23 de diciembre de 2007

Un minuto de amor

Tomó la caja y la apretó suavemente contra su pecho. Cerró los ojos. Por un minuto, tan sólo por un minuto, dejó entrar nuevamente aquel prohibido sentimiento, desterrado de su vida hace tanto tiempo, cuando decidió no sentir más y olvidar, olvidar y olvidar. Sumergirse. Perderse en la vagancia.

La noche era como todas. La ciudad, despreciable como siempre. Pero la soledad se hacía más tibia gracias a la caja, la bendita caja que esperaba por él para llevárselo lejos, donde nadie pudiera encontrarlo.

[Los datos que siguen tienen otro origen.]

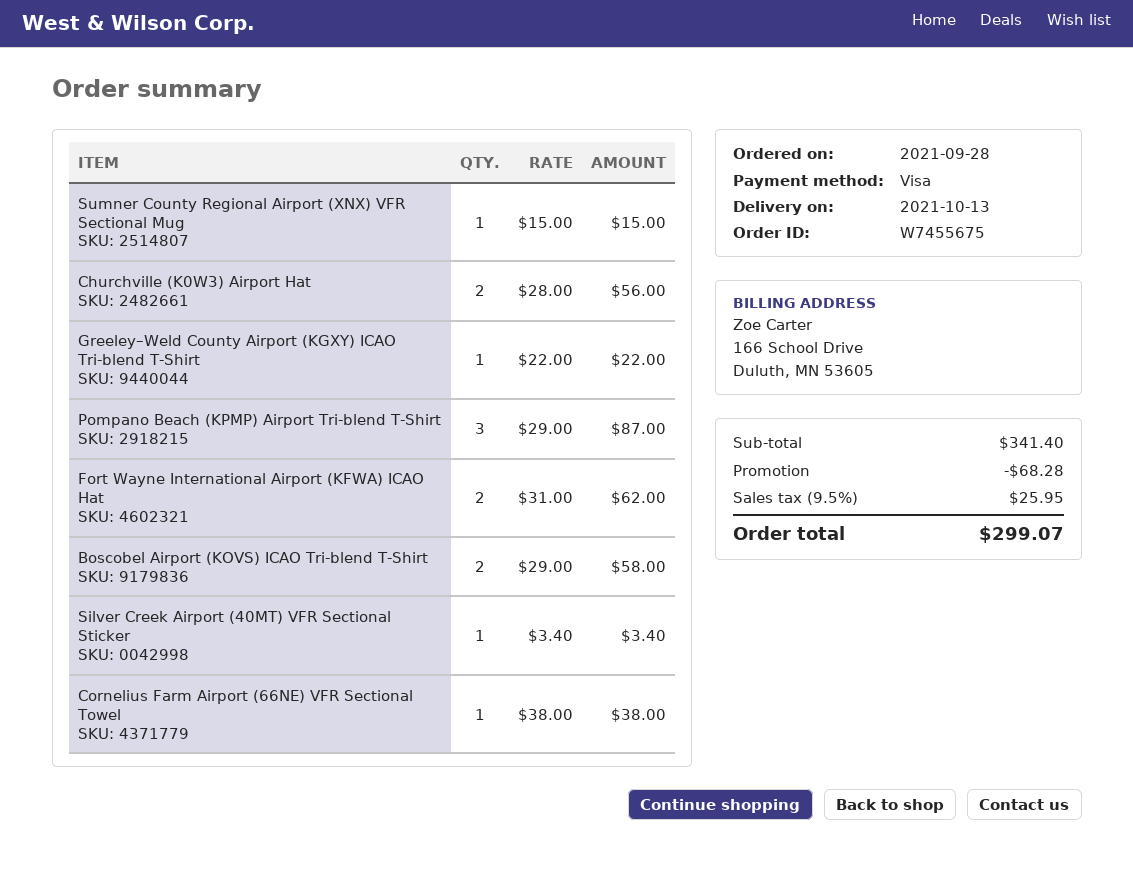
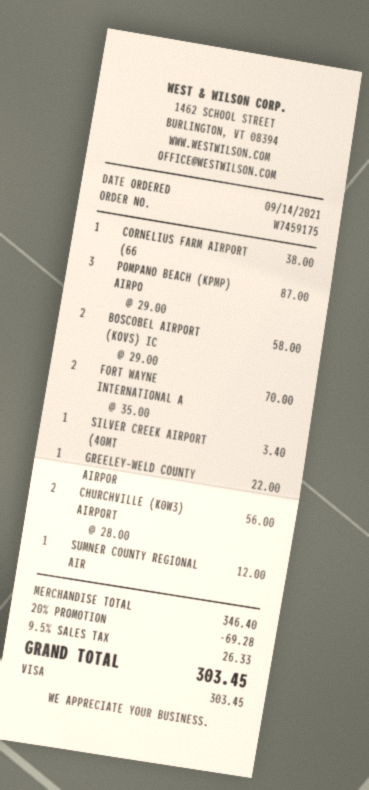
order number: W7455675 -> W7459175
order date: 2021-09-28 -> 2021-09-14
Sumner County Regional Airport (XNX) VFR Sectional Mug: 1 x 15.00 = 15.00 -> 1 x 12.00 = 12.00
Fort Wayne International Airport (KFWA) ICAO Hat: 2 x 31.00 = 62.00 -> 2 x 35.00 = 70.00
subtotal: 341.40 -> 346.40
discount: 68.28 -> 69.28
tax: 9.5% = 25.95 -> 9.5% = 26.33
total: 299.07 -> 303.45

Dejó entonces fluir la sensación, esa cosquilla en el vientre que crecía y subía hasta los labios y la lengua para diluirse así, delicada, en sus ojos. En su corazón de hombre solo hace rato que no había espacio para esto. Pero qué carajos, es sólo un instante, un instante para sentir. Y lo hizo. Amó los litros en su pecho. Amó ese instante bajo la escalera, sus trapos y cartones, sus tarros, amó sus zapatos, sus heridas y las arrugas de su cuerpo. Y por primera vez en mucho tiempo, amó su estirpe indigente. Al menos durante un mísero minuto, no se odió. Se amó. Y eso fue suficiente. Ahora a seguir, seguir adelante, adiós, adiós nuevamente, me voy, me voy para siempre.

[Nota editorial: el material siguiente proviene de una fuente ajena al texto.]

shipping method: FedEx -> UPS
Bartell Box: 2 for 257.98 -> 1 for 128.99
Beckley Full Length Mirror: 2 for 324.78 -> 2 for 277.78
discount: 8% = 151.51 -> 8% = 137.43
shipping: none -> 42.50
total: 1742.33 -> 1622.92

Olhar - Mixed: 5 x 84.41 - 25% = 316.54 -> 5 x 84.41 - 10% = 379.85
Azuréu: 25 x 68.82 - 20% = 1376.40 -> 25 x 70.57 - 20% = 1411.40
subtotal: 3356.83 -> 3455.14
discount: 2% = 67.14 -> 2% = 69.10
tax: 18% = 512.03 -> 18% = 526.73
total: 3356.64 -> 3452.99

El viejo Alberto despertó de la ensoñación y de un mordisco abrió la caja. No hay más motivos para esto, pensó. Y con desesperada angustia se metió a la boca un largo trago de vino negro, que una vez más llegaba a apagar cualquier atisbo de amor en su persona.


*Texto de Absalón Opazo M., aparecido en la revista porteña "Cavila", durante 2007.